Found the config file in: /config.json


### Specifying and submitting job

We specify a job using the `command` decorator:

In [None]:
job = command(
    inputs=dict(
        name="Jaume", # default value of our parameter
    ),
    code=f"./",  # location of source code: in this case, the root folder
    command="python hello_world_core.py --name ${{inputs.name}}",
    environment="AzureML-sklearn-1.0-ubuntu20.04-py38-cpu@latest",
    display_name="Simplest Hello World",
)

> Note: we indicate as environment "AzureML-sklearn-1.0-ubuntu20.04-py38-cpu@latest", which actually contains more libraries than we need, such as sklearn. Simpler environments to use can be found in the "Environments" section of the workspace.

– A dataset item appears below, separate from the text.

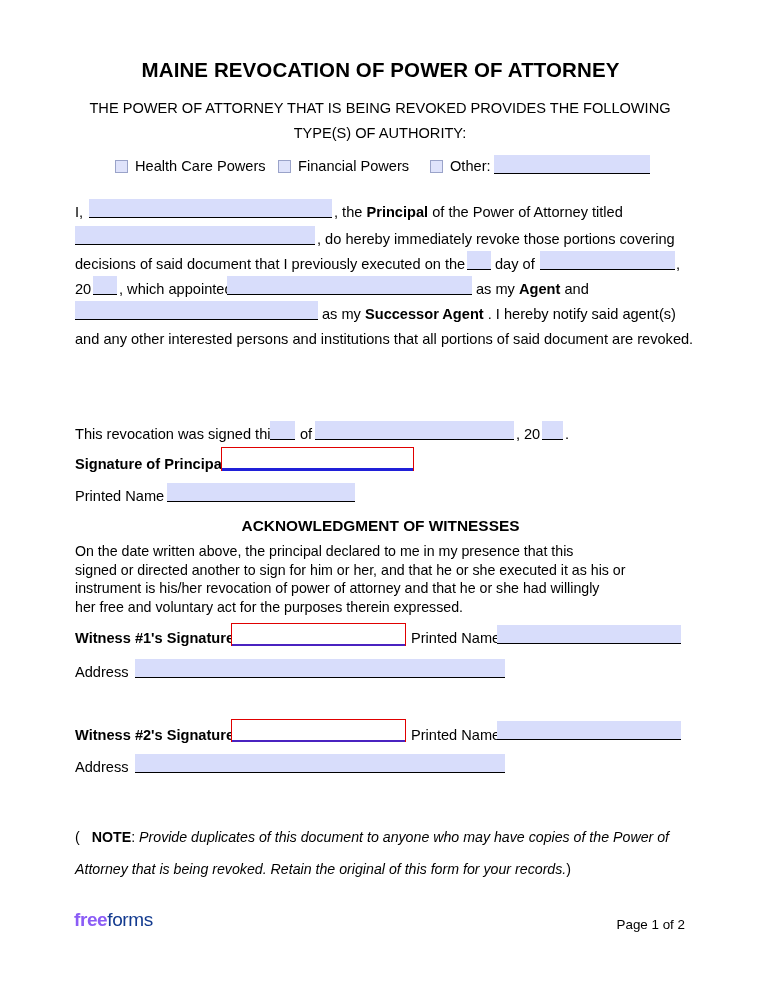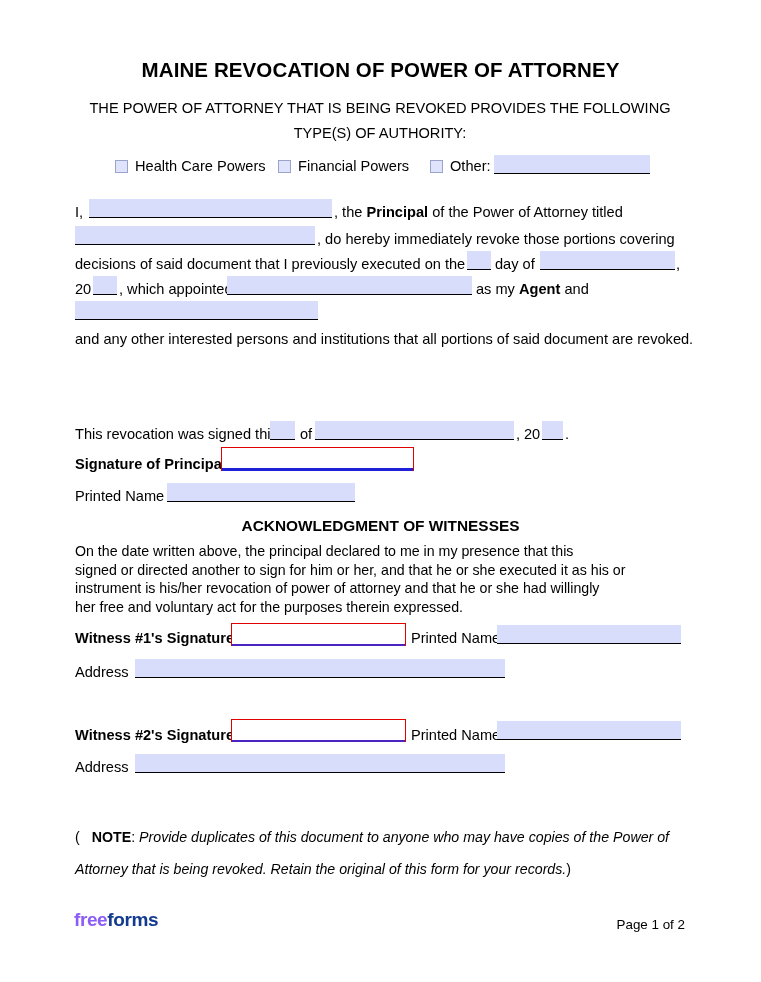"as my Successor Agent ." div.body-line { html: none -> <div> <span>as my</span> <span>Successor Agent</span> <span>. I hereby notify said agent(s)</span> </div> }
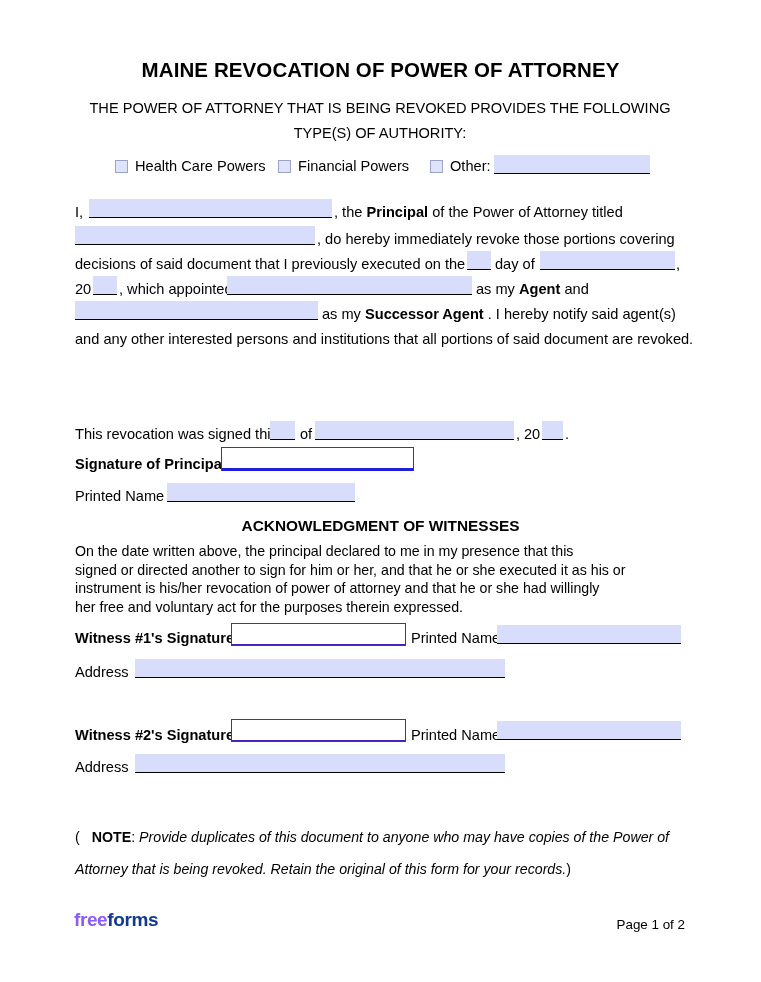"forms" .logo .forms { font-weight: bold -> normal }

... and submit it using `create_or_update` from `ml_client`:

In [None]:
ml_client.create_or_update(job)

Class AutoDeleteSettingSchema: This is an experimental class, and may change at any time. Please see https://aka.ms/azuremlexperimental for more information.
Class AutoDeleteConditionSchema: This is an experimental class, and may change at any time. Please see https://aka.ms/azuremlexperimental for more information.
Class BaseAutoDeleteSettingSchema: This is an experimental class, and may change at any time. Please see https://aka.ms/azuremlexperimental for more information.
Class IntellectualPropertySchema: This is an experimental class, and may change at any time. Please see https://aka.ms/azuremlexperimental for more information.
Class ProtectionLevelSchema: This is an experimental class, and may change at any time. Please see https://aka.ms/azuremlexperimental for more information.
Class BaseIntellectualPropertySchema: This is an experimental class, and may change at any time. Please see https://aka.ms/azuremlexperimental for more information.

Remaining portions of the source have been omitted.